[[ EXTRACTED INFORMATION open ]]

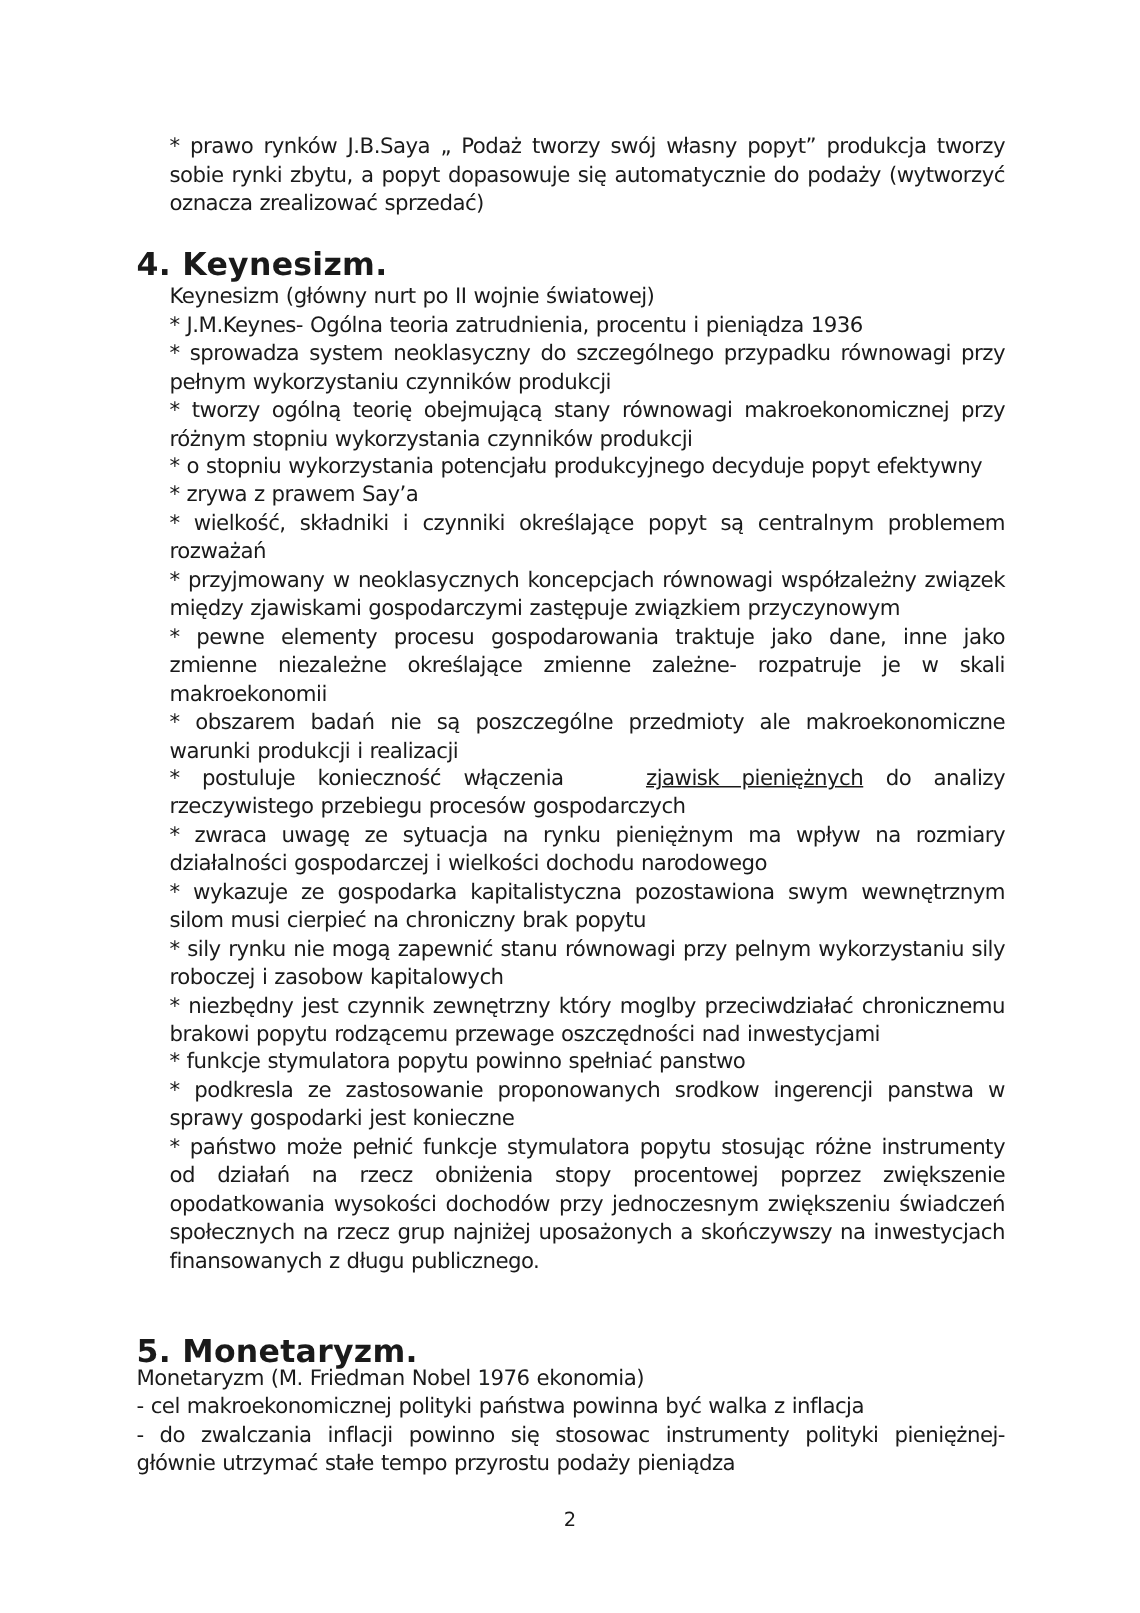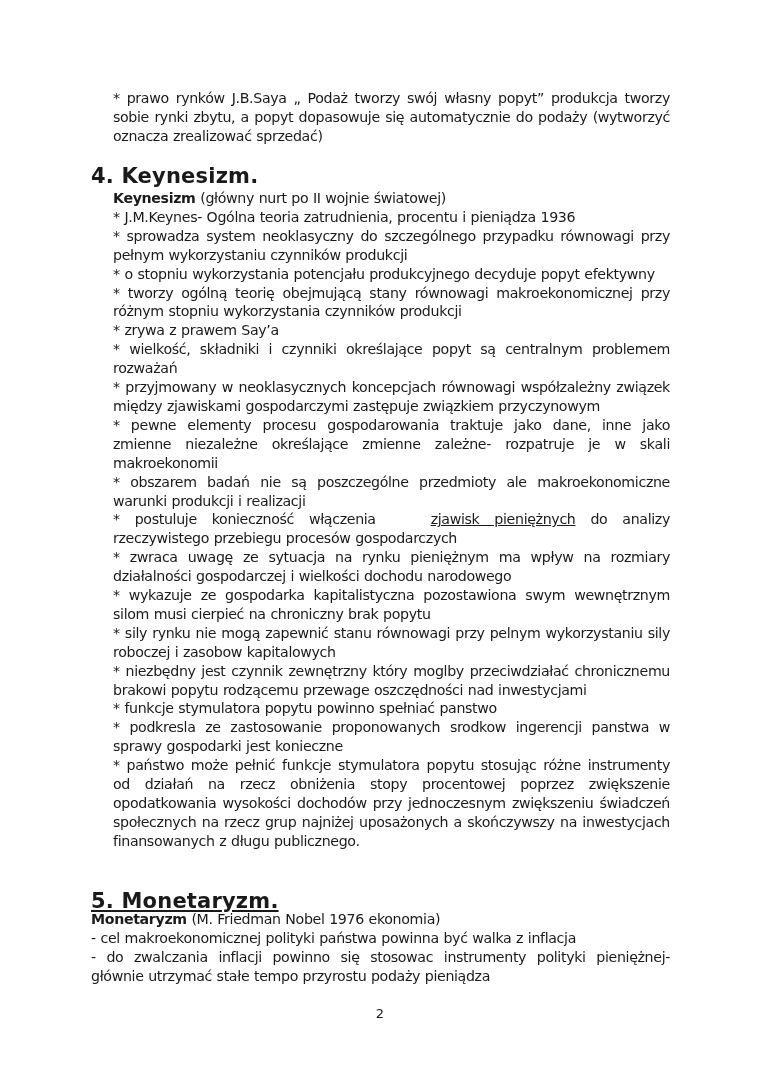--- a/index.html
+++ b/index.html
@@ -2,57 +2,57 @@
 <html><head>
 <meta charset="utf-8">
 <style>
   html, body { margin: 0; padding: 0; background: #ffffff; }
   body { width: 760px; height: 1075px; position: relative; overflow: hidden;
          font-family: "DejaVu Sans", sans-serif; color: #1a1a1a; }
   .page { position: absolute; left: 0; top: 0; width: 731px; height: 1075px; }
   .block { position: absolute; font-size: 14.2px; line-height: 18.9px; text-align: justify; letter-spacing: -0.35px; word-spacing: 0.5px; }
   .p { margin: 0; text-align: justify; text-align-last: left; }
   .h { position: absolute; font-weight: bold; font-size: 21px; line-height: 24px; letter-spacing: 0.2px; margin: 0; }
-  b { font-weight: bold; }
+  b { font-weight: normal; }
   u { text-decoration: underline; margin-left: 40px; }
   .pageno { position: absolute; top: 1006px; left: 0; width: 760px; text-align: center; font-size: 13px; }
 </style>
 </head>
 <body>
 
 <div class="page">
 
   <div class="block" style="left:113px; top:89px; width:557px;">
     <p class="p">* prawo rynków J.B.Saya „ Podaż tworzy swój własny popyt”  produkcja tworzy sobie rynki zbytu, a popyt dopasowuje się automatycznie do podaży (wytworzyć oznacza zrealizować sprzedać)</p>
   </div>
 
   <h2 class="h" style="left:91px; top:164px;">4. Keynesizm.</h2>
 
   <div class="block" style="left:113px; top:189px; width:557px;">
     <p class="p"><b>Keynesizm</b><span> (główny nurt po II wojnie światowej)</span></p>
     <p class="p">* J.M.Keynes- Ogólna teoria zatrudnienia, procentu i pieniądza 1936</p>
     <p class="p">* sprowadza system neoklasyczny do szczególnego przypadku równowagi przy pełnym wykorzystaniu czynników produkcji</p>
+    <p class="p">* tworzy ogólną teorię obejmującą stany równowagi makroekonomicznej przy różnym stopniu wykorzystania czynników produkcji</p>
     <p class="p">* o stopniu wykorzystania potencjału produkcyjnego decyduje popyt efektywny</p>
-    <p class="p">* tworzy ogólną teorię obejmującą stany równowagi makroekonomicznej przy różnym stopniu wykorzystania czynników produkcji</p>
     <p class="p">* zrywa z prawem Say’a</p>
     <p class="p">* wielkość, składniki i czynniki określające popyt są centralnym  problemem rozważań</p>
     <p class="p">* przyjmowany w neoklasycznych koncepcjach równowagi współzależny związek między zjawiskami gospodarczymi zastępuje związkiem przyczynowym</p>
     <p class="p">* pewne elementy procesu gospodarowania traktuje jako dane, inne jako zmienne niezależne określające zmienne zależne- rozpatruje je w skali makroekonomii</p>
     <p class="p">* obszarem badań nie są poszczególne przedmioty ale makroekonomiczne warunki produkcji i realizacji</p>
     <p class="p"><span>* postuluje konieczność włączenia </span><u>zjawisk pieniężnych</u><span> do analizy rzeczywistego przebiegu procesów gospodarczych</span></p>
     <p class="p">* zwraca uwagę ze sytuacja na rynku pieniężnym ma wpływ na rozmiary działalności gospodarczej i wielkości dochodu narodowego</p>
     <p class="p">* wykazuje ze gospodarka kapitalistyczna pozostawiona swym wewnętrznym silom musi cierpieć na chroniczny brak popytu</p>
     <p class="p">* sily rynku nie mogą zapewnić stanu równowagi przy pelnym wykorzystaniu sily roboczej i zasobow kapitalowych</p>
     <p class="p">* niezbędny jest czynnik zewnętrzny który moglby przeciwdziałać chronicznemu brakowi popytu rodzącemu przewage oszczędności nad inwestycjami</p>
     <p class="p">* funkcje stymulatora popytu powinno spełniać panstwo</p>
     <p class="p">* podkresla ze zastosowanie proponowanych srodkow ingerencji panstwa w sprawy gospodarki jest konieczne</p>
     <p class="p">* państwo może pełnić funkcje stymulatora popytu stosując różne instrumenty od działań na rzecz obniżenia stopy procentowej poprzez zwiększenie opodatkowania wysokości dochodów przy jednoczesnym zwiększeniu świadczeń społecznych na rzecz grup najniżej uposażonych a skończywszy na inwestycjach finansowanych z długu publicznego.</p>
   </div>
 
-  <h2 class="h" style="left:91px; top:889px;text-decoration:underline;">5. Monetaryzm.</h2>
+  <h2 class="h" style="left:91px; top:889px;">5. Monetaryzm.</h2>
 
   <div class="block" style="left:91px; top:910px; width:579px;">
     <p class="p"><b>Monetaryzm</b><span> (M. Friedman Nobel 1976 ekonomia)</span></p>
     <p class="p">- cel makroekonomicznej polityki państwa powinna być walka z inflacja</p>
     <p class="p">- do zwalczania inflacji powinno się stosowac instrumenty polityki pieniężnej- głównie utrzymać stałe tempo przyrostu podaży pieniądza</p>
   </div>
 
   <div class="pageno">2</div>
 
 </div>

[[ EXTRACTED INFORMATION closed ]]

- **ASSIGNED TASK**
Write out exactly the lines above from the line with "sans-serif; color: #1a1a1a;" through the line with "absolute; font-size: 14.2px;", both of them included, and leave out all other lines.

- **SOLUTION FOR THIS EXERCISE**
          font-family: "DejaVu Sans", sans-serif; color: #1a1a1a; }
   .page { position: absolute; left: 0; top: 0; width: 731px; height: 1075px; }
   .block { position: absolute; font-size: 14.2px; line-height: 18.9px; text-align: justify; letter-spacing: -0.35px; word-spacing: 0.5px; }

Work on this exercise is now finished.